New Delhi: RSS’s offshoot Swadeshi Jagran Manch (SJM) has urged the government to not rely on dietary supplement packets to help malnourished children since it will benefit large corporations.
The SJM said the programme to begin ready-to-use therapeutic foods (RUTF) begun in BJP-ruled Rajasthan and Maharashtra has proved to be an “expensive and unsustainable” exercise.
More than a third of all children in the country are underweight, government surveys have found, prompting officials to look at the option of feeding children RUTF. These food packets are usually a protein, carbohydrate, lipid and vitamins and minerals that are dissolved in water and given to children.
There is a need to define take-home ration, so that RUTF, “as projected by the vested interest lobby, is not accepted as norm”, the SJM said in a letter to the ministry of women and child development (WCD).
The SJM, which has earlier taken on the NITI Aayog for supporting privatisation of health care, is concerned that introducing RUTF would benefit private players.
“Our concern is that the current drive of managing this problem is only through ‘treatment’ of severe acute malnutrition children, that too with commercial ‘ready-to-use therapeutic foods’ (RUTF). This is an entry point for food industry and such packaged foods will satisfy the ‘hungry for profits’ food industry and not our children who need real food,” SJM’s Ashwani Mahajan has written.
SJM has alleged that that the Scaling Up Nutrition (SUN) movement that has roped in three state governments –Maharashtra, Jharkhand and UP–as its members have a business network called SBN with majority of its members in food businesses promoting ready-to-use foods.

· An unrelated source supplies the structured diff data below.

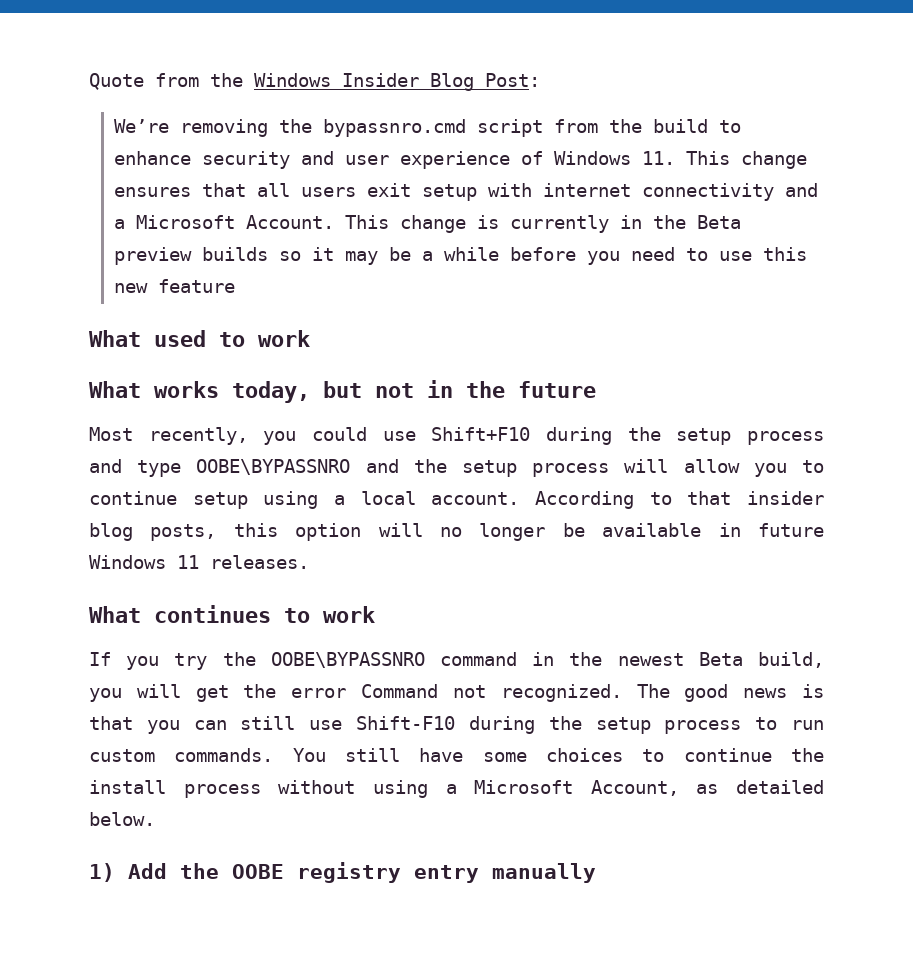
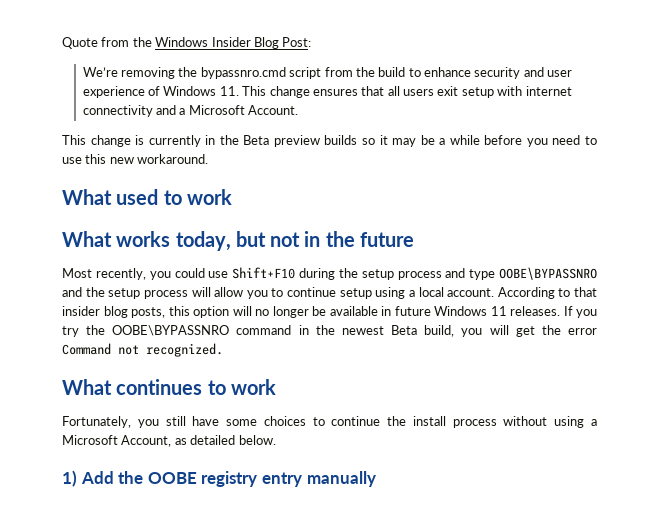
- We’re removing the bypassnro.cmd script from the build to enhance security and user experience of Windows 11. This change ensures that all users exit setup with internet connectivity and a Microsoft Account. This change is currently in the Beta preview builds so it may be a while before you need to use this new feature
+ We’re removing the bypassnro.cmd script from the build to enhance security and user experience of Windows 11. This change ensures that all users exit setup with internet connectivity and a Microsoft Account.
+ This change is currently in the Beta preview builds so it may be a while before you need to use this new workaround.
- According to that insider blog posts, this option will no longer be available in future Windows 11 releases.
+ According to that insider blog posts, this option will no longer be available in future Windows 11 releases. If you try the OOBE\BYPASSNRO command in the newest Beta build, you will get the error Command not recognized.
  What continues to work
- If you try the OOBE\BYPASSNRO command in the newest Beta build, you will get the error Command not recognized. The good news is that you can still use Shift-F10 during the setup process to run custom commands. You still have some choices to continue the install process without using a Microsoft Account, as detailed below.
+ Fortunately, you still have some choices to continue the install process without using a Microsoft Account, as detailed below.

“These members include Pepsi, Cargill, Nutriset, Britannia, Unilever, Edesia, General Mills, Glaxo SKB, Mars, Indofood, Nutrifood, DSM, Amul, and Valid Nutrition,” Mahajan has pointed out.

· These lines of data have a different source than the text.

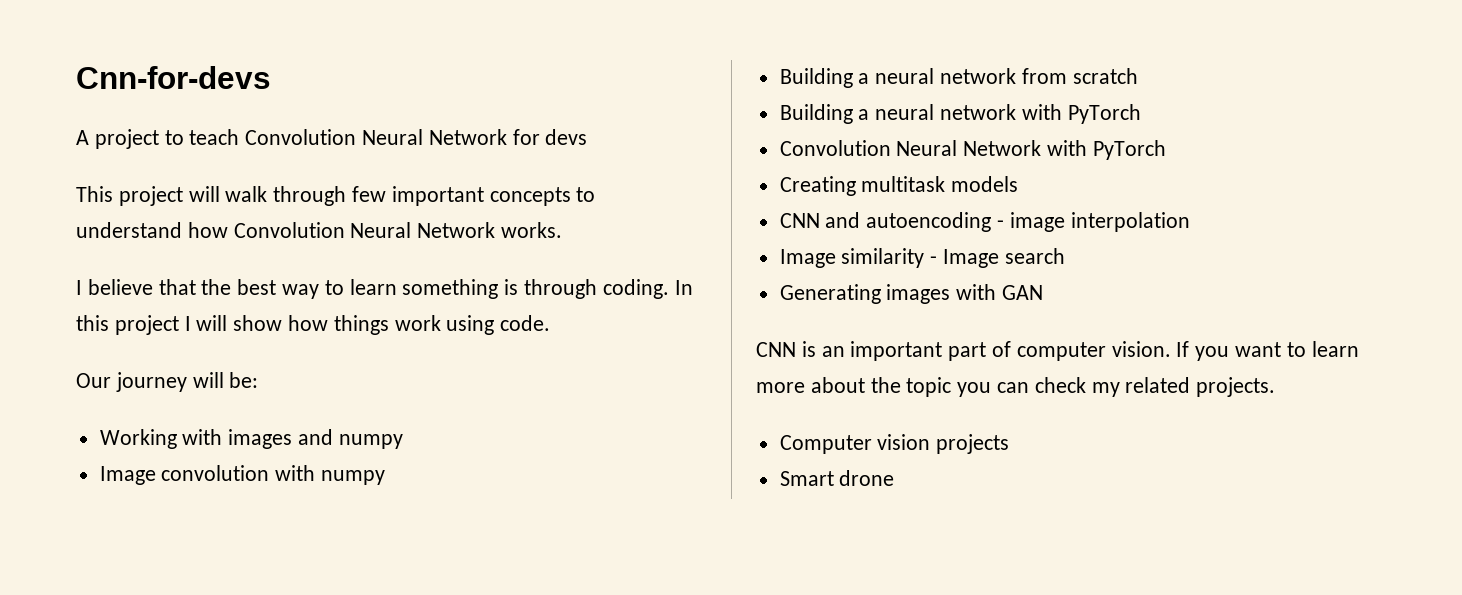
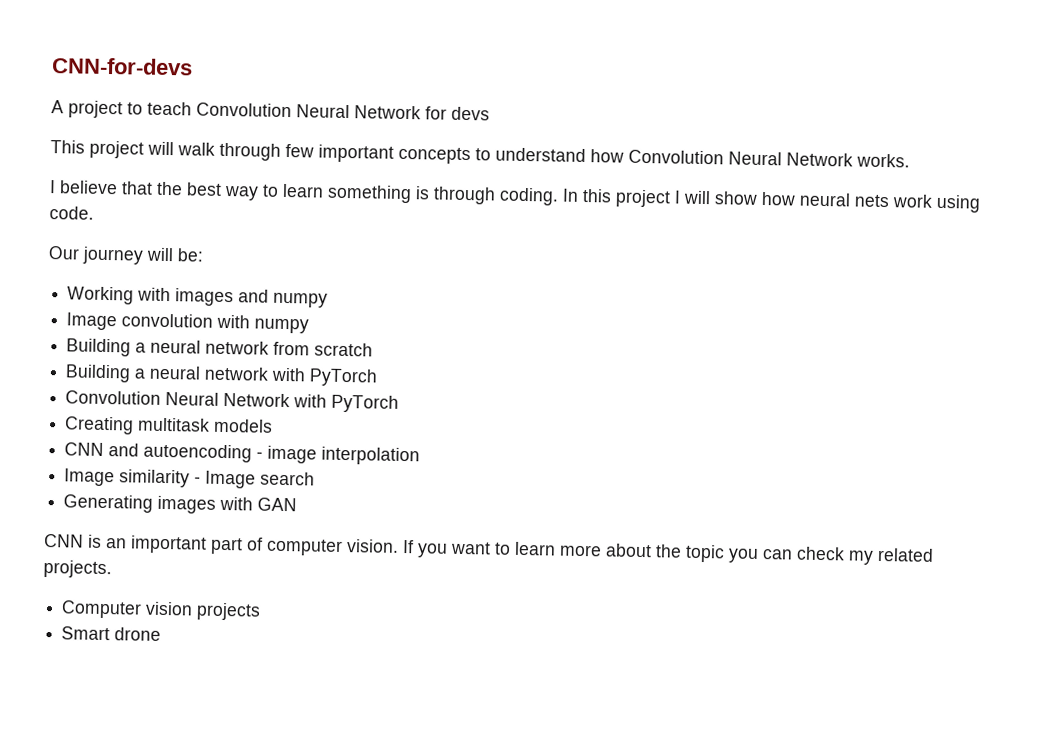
- Cnn-for-devs
+ CNN-for-devs
- In this project I will show how things work using code.
+ In this project I will show how neural nets work using code.

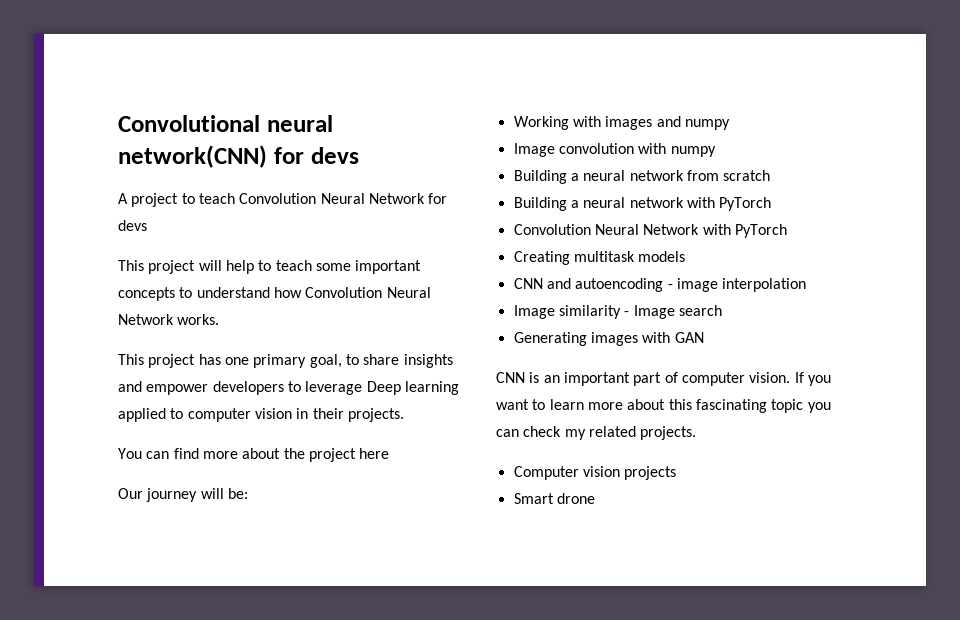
- CNN-for-devs
+ Convolutional neural network(CNN) for devs
- This project will walk through few important concepts to understand how Convolution Neural Network works.
+ This project will help to teach some important concepts to understand how Convolution Neural Network works.
- I believe that the best way to learn something is through coding. In this project I will show how neural nets work using code.
+ This project has one primary goal, to share insights and empower developers to leverage Deep learning applied to computer vision in their projects.
+ You can find more about the project here
- If you want to learn more about the topic you can check my related projects.
+ If you want to learn more about this fascinating topic you can check my related projects.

He said in Maharashtra, which is already using RUTFs under the National Health Mission supported by agencies like GAIN, ACF, and UNICEF, a Rs 100 crore plan has been floated to tackle malnutrition in rural areas with packed RUTFs to be given to each child three times a day for 72 days at cost of Rs. 25 per packet.

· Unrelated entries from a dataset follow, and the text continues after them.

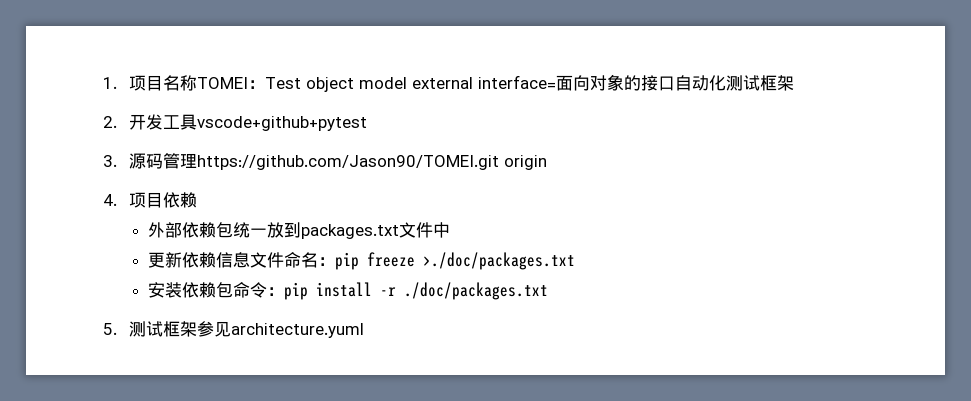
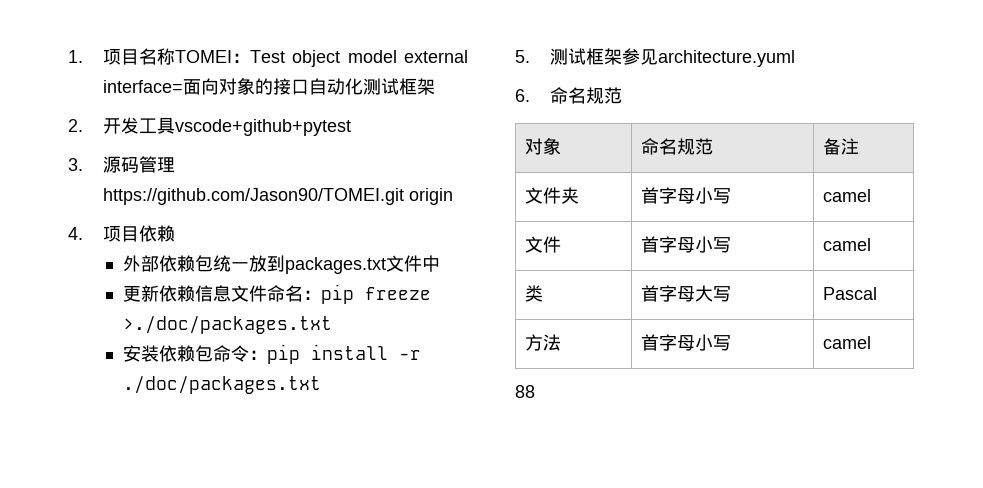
+ 6.命名规范
+ 对象 | 命名规范 | 备注
+ 文件夹 | 首字母小写 | camel
+ 文件 | 首字母小写 | camel
+ 类 | 首字母大写 | Pascal
+ 方法 | 首字母小写 | camel
+ 88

“India cannot afford to allow this dangerous trend to come in and tear apart its food system,” Mahajan has written.
The SJM has drawn attention to the prevalence of malnutrition, pointing out that more than 44 million children under the age of five remain chronically undernourished in India.
“The National Family Health Survey (NFHS-4) data on child feeding and nutrition shows stunting is 38.4%; underweight is 35.7% and severely wasted is 7.5.India is currently reducing child under nutrition at the rate of 1 % per year which is not a satisfactory pace at all,” Mahajan wrote.
Pushing for a policy to guide the states on most sustainable and local solutions, which are indigenous, economical and culturally relevant, Mahajan said Indian data for the treatment of severe acute malnutrition (SAM) children suggests that there is little difference between commercial ready to use foods or home augmented foods to treat SAM.